■ Task statement ■
Your answer must be every line of the data that holds the string "facades".

─── Records

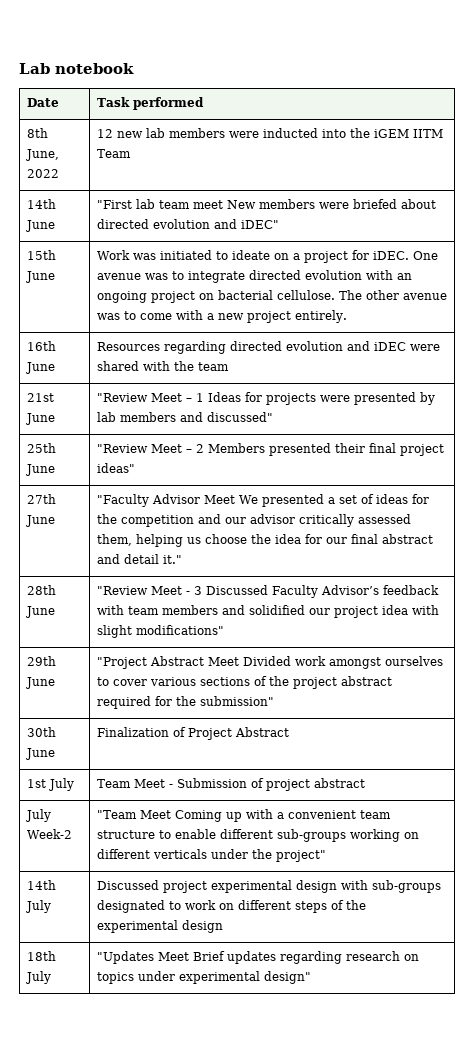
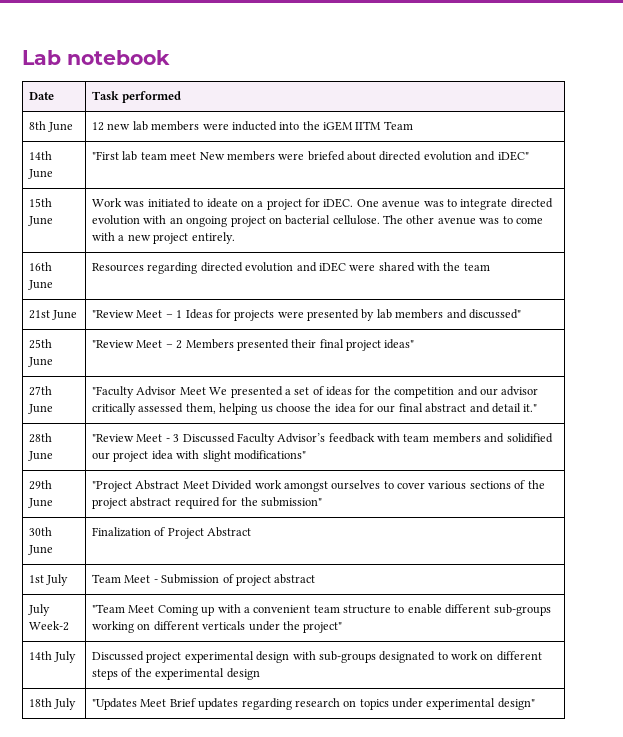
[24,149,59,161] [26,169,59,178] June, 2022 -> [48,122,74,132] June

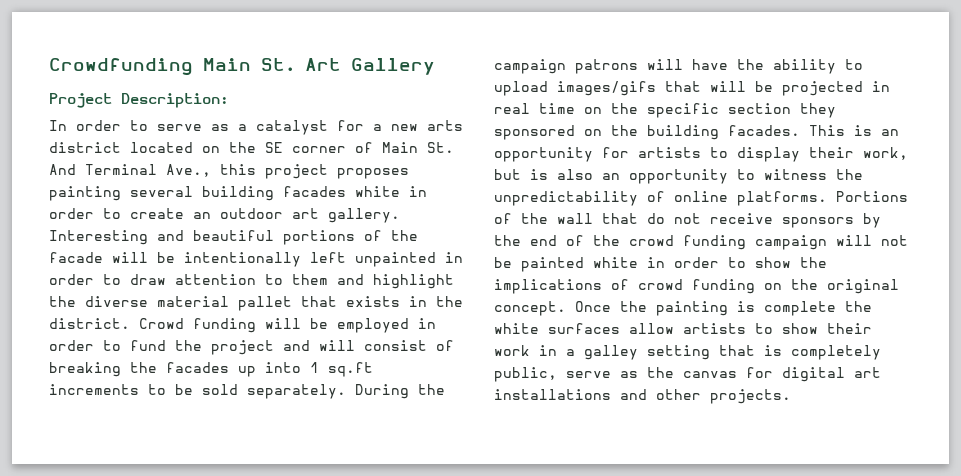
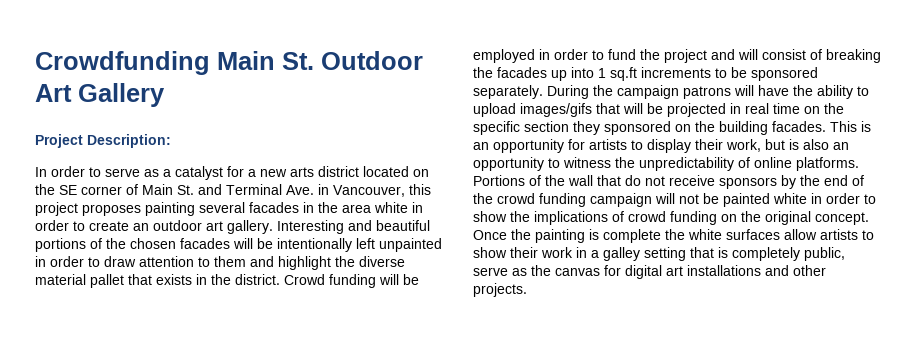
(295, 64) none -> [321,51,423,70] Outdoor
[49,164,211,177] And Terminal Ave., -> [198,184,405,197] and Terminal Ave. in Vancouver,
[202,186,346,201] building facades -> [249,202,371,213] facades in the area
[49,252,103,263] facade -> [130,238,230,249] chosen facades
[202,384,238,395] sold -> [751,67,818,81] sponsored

──────

■ Answer space ■
[202,186,346,201] building facades -> [249,202,371,213] facades in the area
[49,252,103,263] facade -> [130,238,230,249] chosen facades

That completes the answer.